### PROBLEM TO WORK ON
Give back exactly the lines from the "html: none ->" line to the final line of the records, and only those, minus any pictures.

►

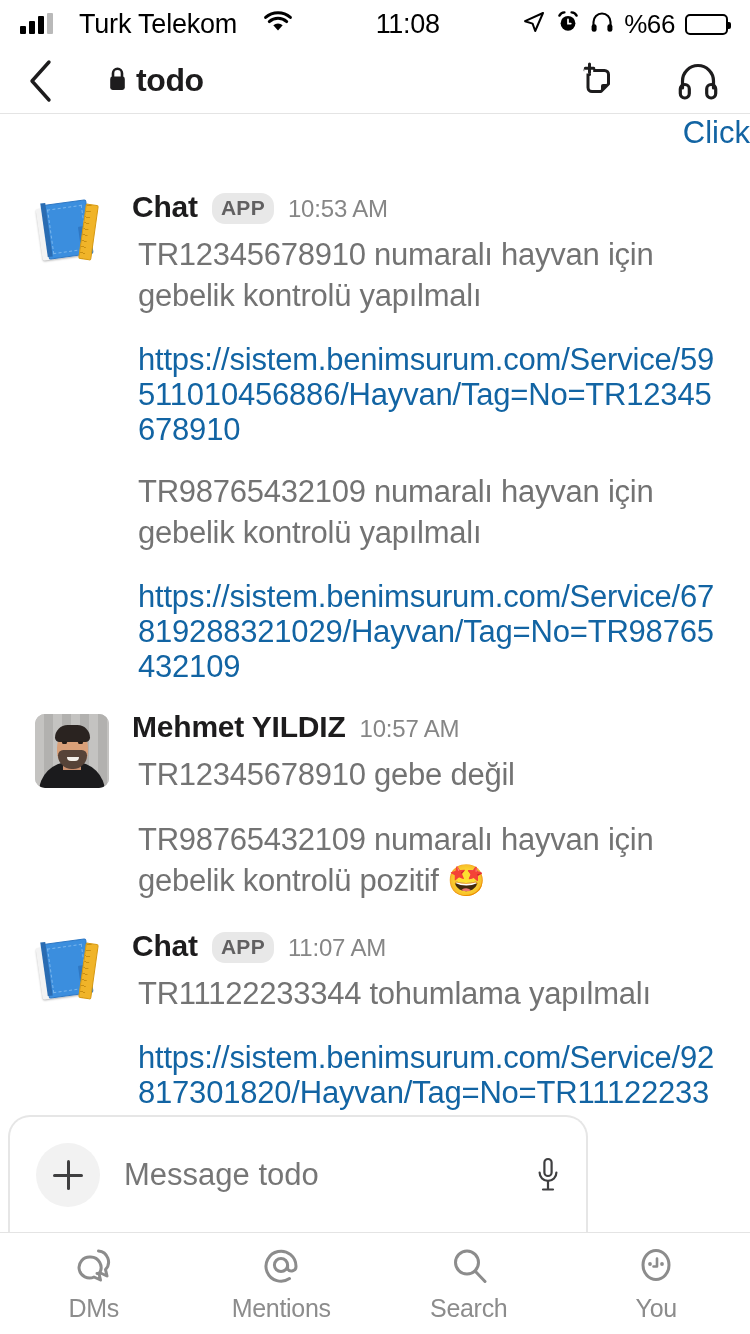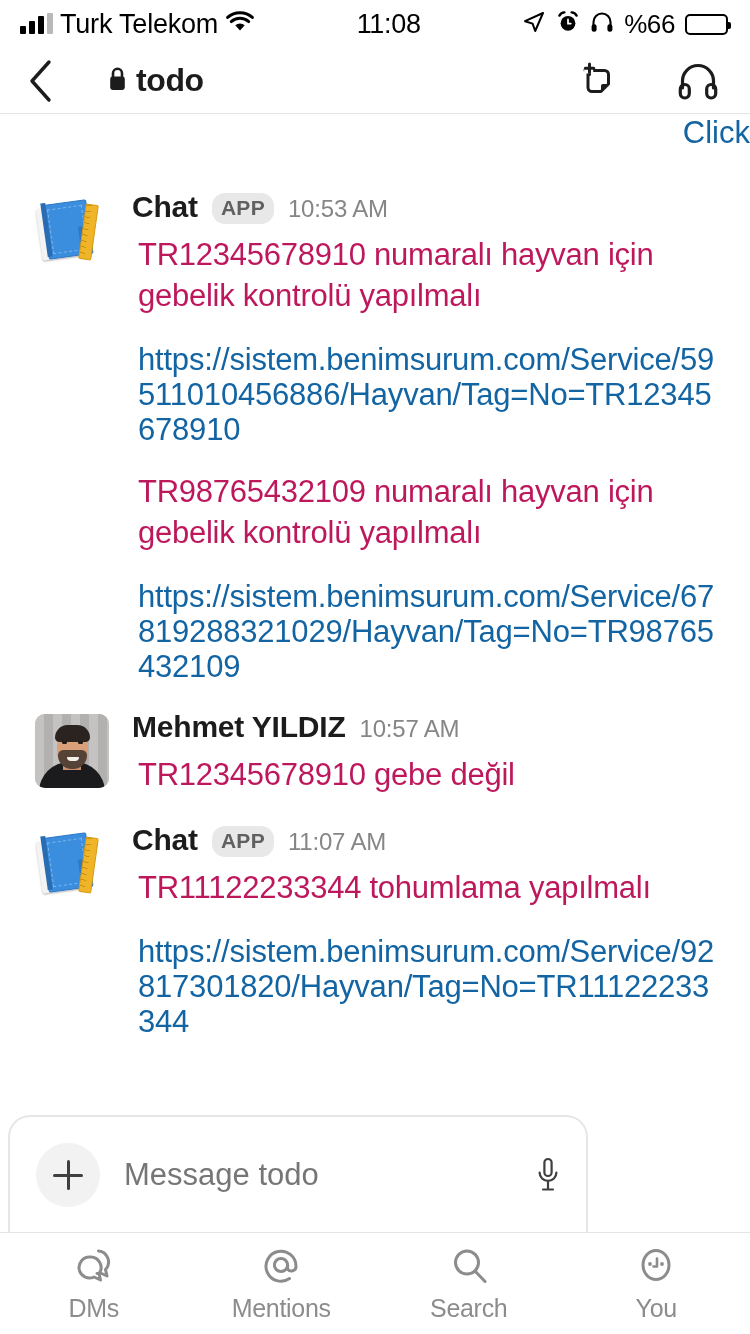"Turk Telekom" .sb-left { gap: 7px -> 26px }
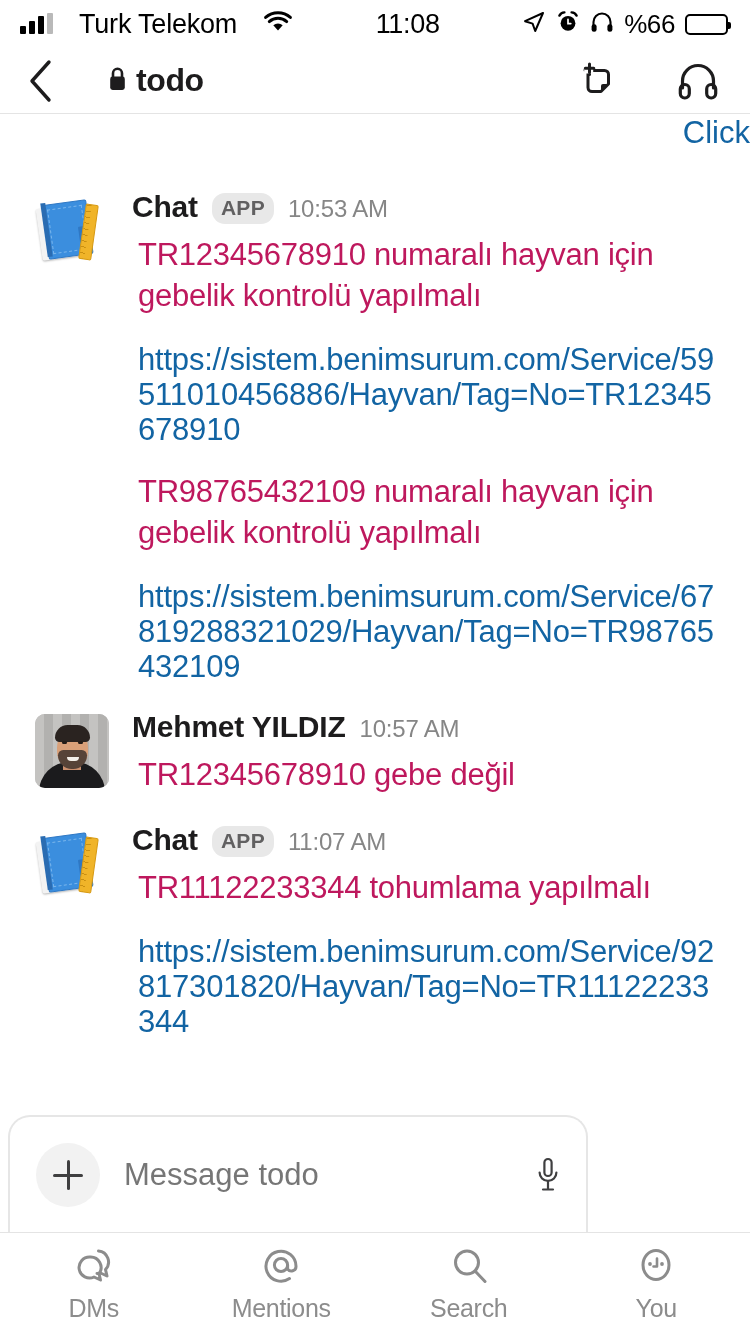"TR12345678910 numaralı hayvan için" .line { color: #be185d -> #737373 }
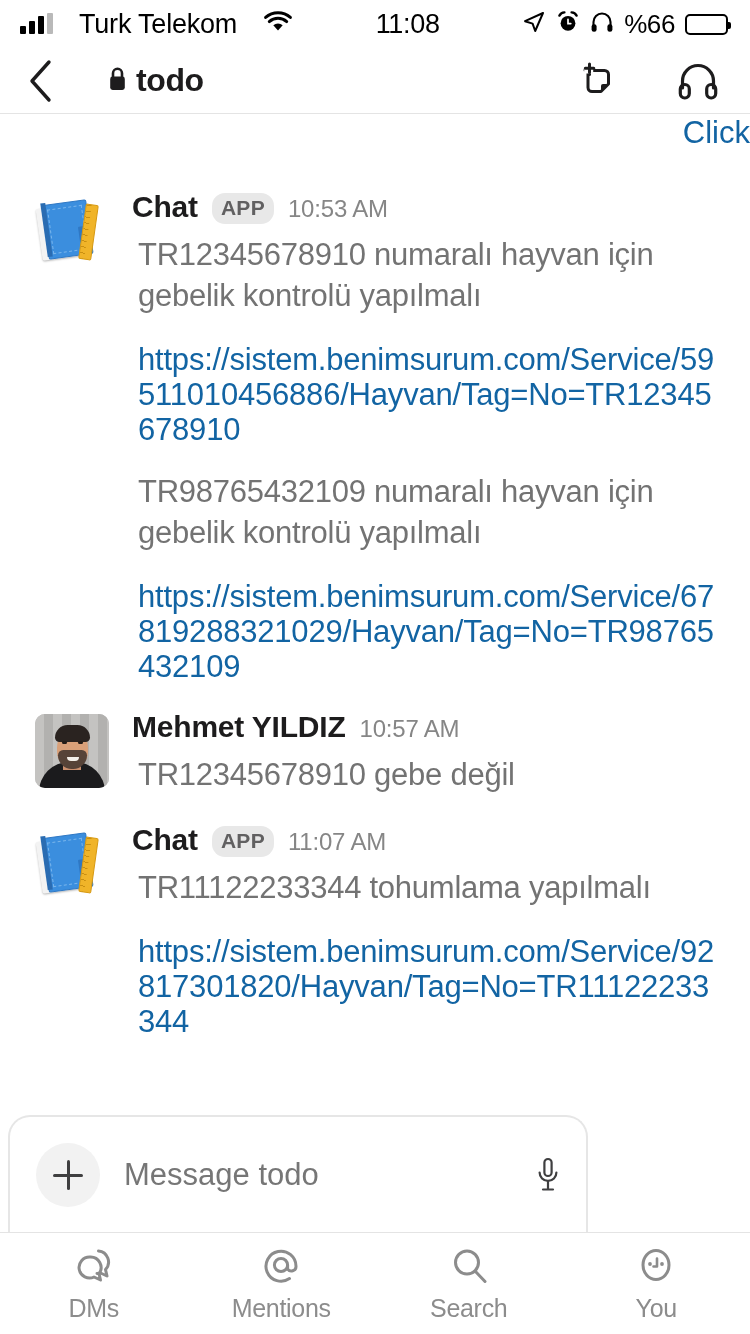"TR98765432109 numaralı hayvan için gebelik kontrolü pozitif 🤩" div.line { html: none -> <div>TR98765432109 numaralı hayvan için gebelik kontrolü pozitif 🤩</div> }
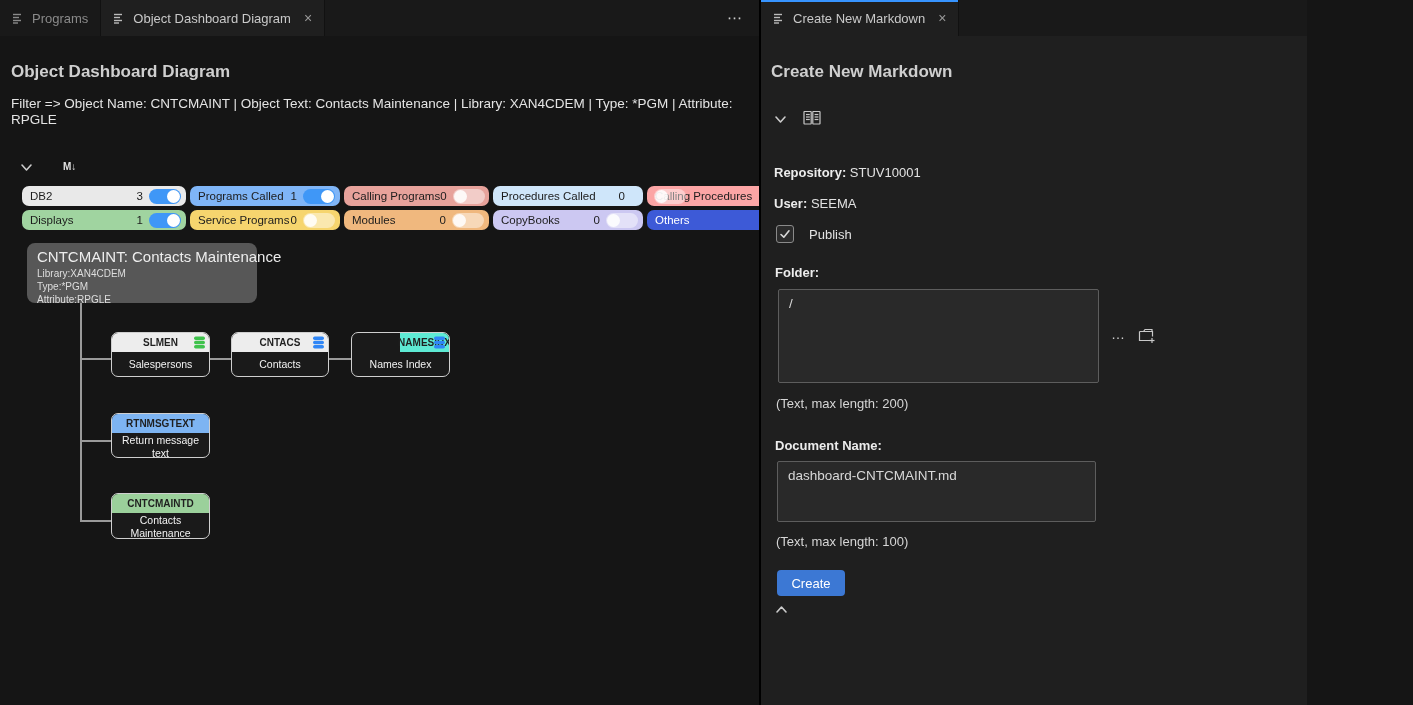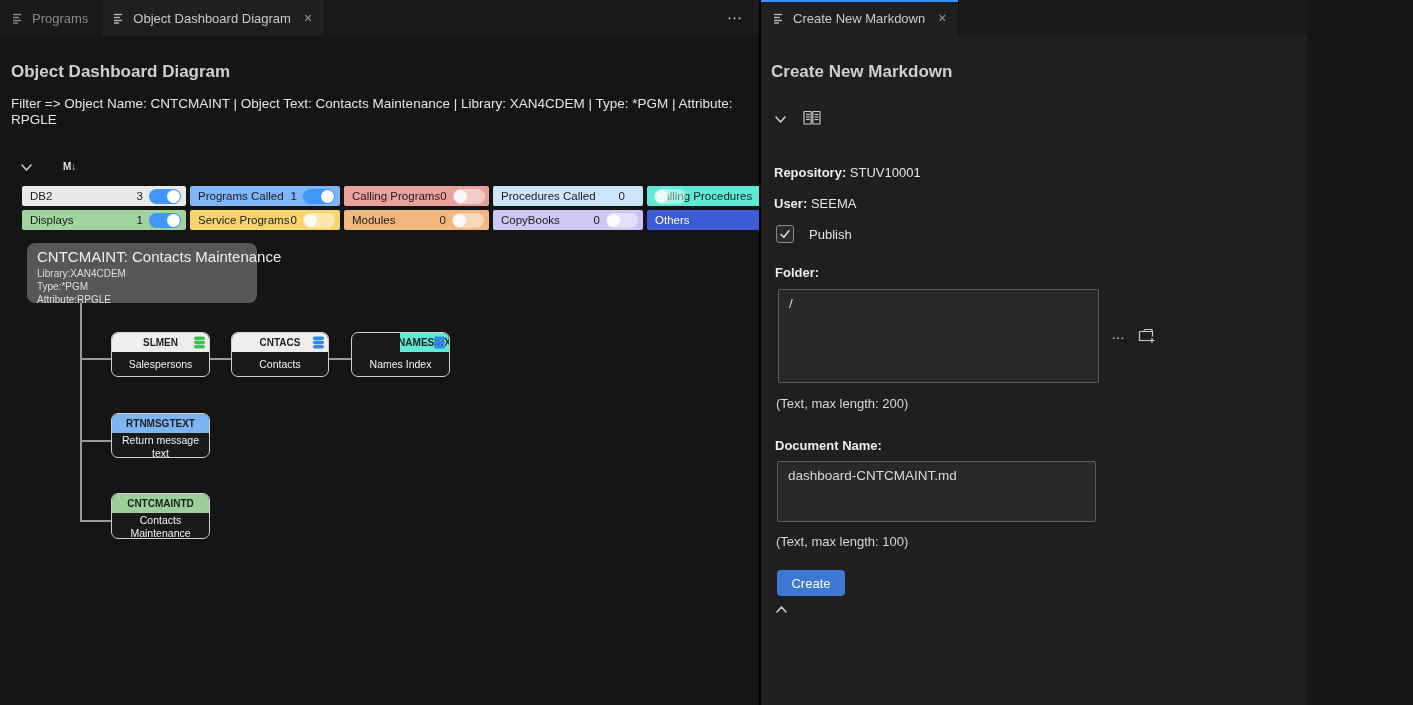"DB2" .badge { border-radius: 2px -> 7px }
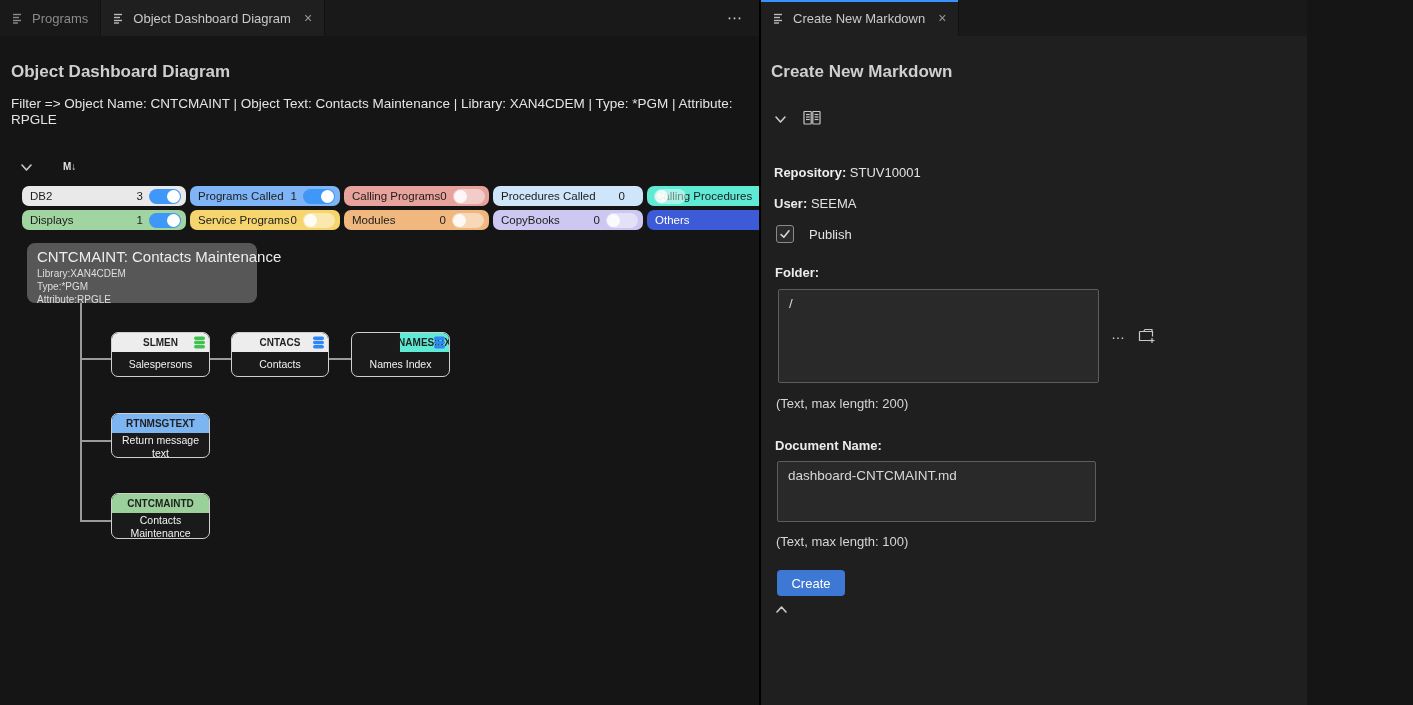"Calling Procedures" div.badge { background: #5eead4 -> #fca5a5 }
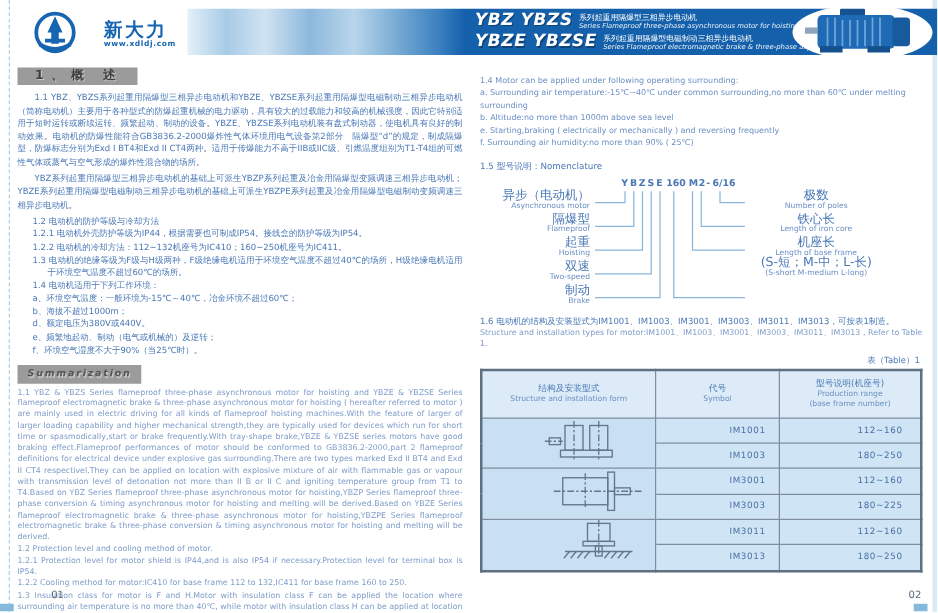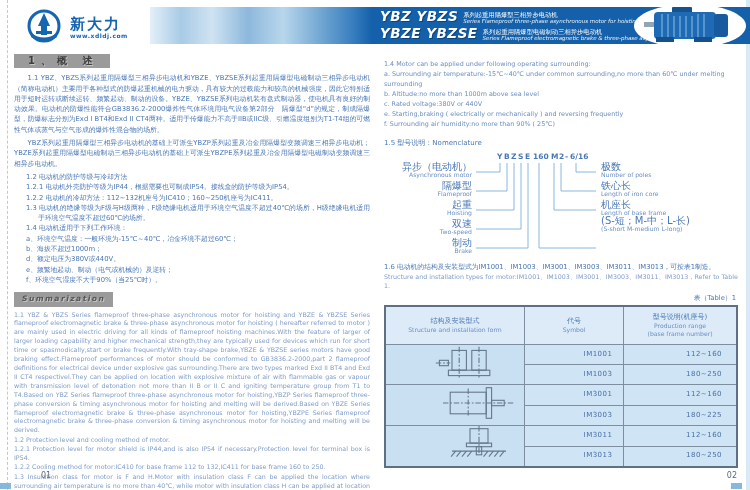"新大力" .logo { gap: 8px -> 21px }
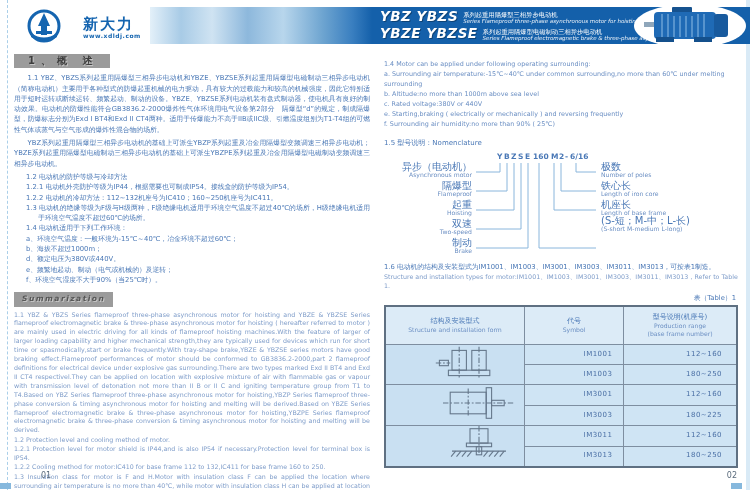"c. Rated voltage:380V or 440V" div.enl { html: <div>c. Rated voltage:380V or 440V</div> -> none }
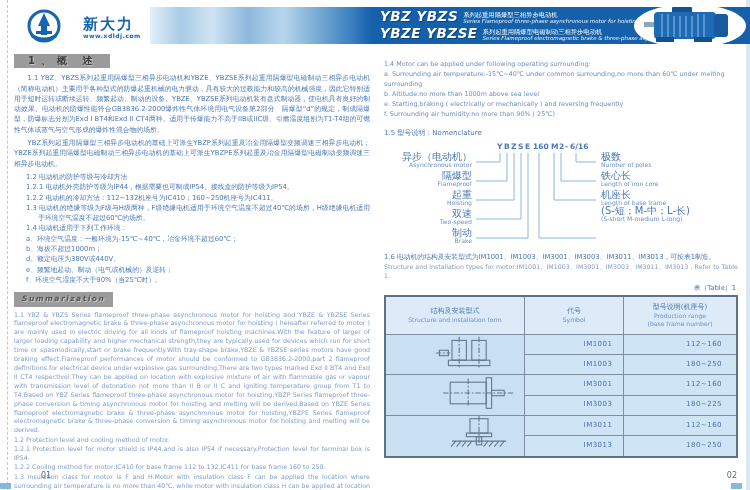"极数" .nr { left: 217px -> 200px; text-align: left -> center }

◄

### TASK OUTPUT
"TR98765432109 numaralı hayvan için gebelik kontrolü pozitif 🤩" div.line { html: none -> <div>TR98765432109 numaralı hayvan için gebelik kontrolü pozitif 🤩</div> }
"DB2" .badge { border-radius: 2px -> 7px }
"Calling Procedures" div.badge { background: #5eead4 -> #fca5a5 }
"新大力" .logo { gap: 8px -> 21px }
"c. Rated voltage:380V or 440V" div.enl { html: <div>c. Rated voltage:380V or 440V</div> -> none }
"极数" .nr { left: 217px -> 200px; text-align: left -> center }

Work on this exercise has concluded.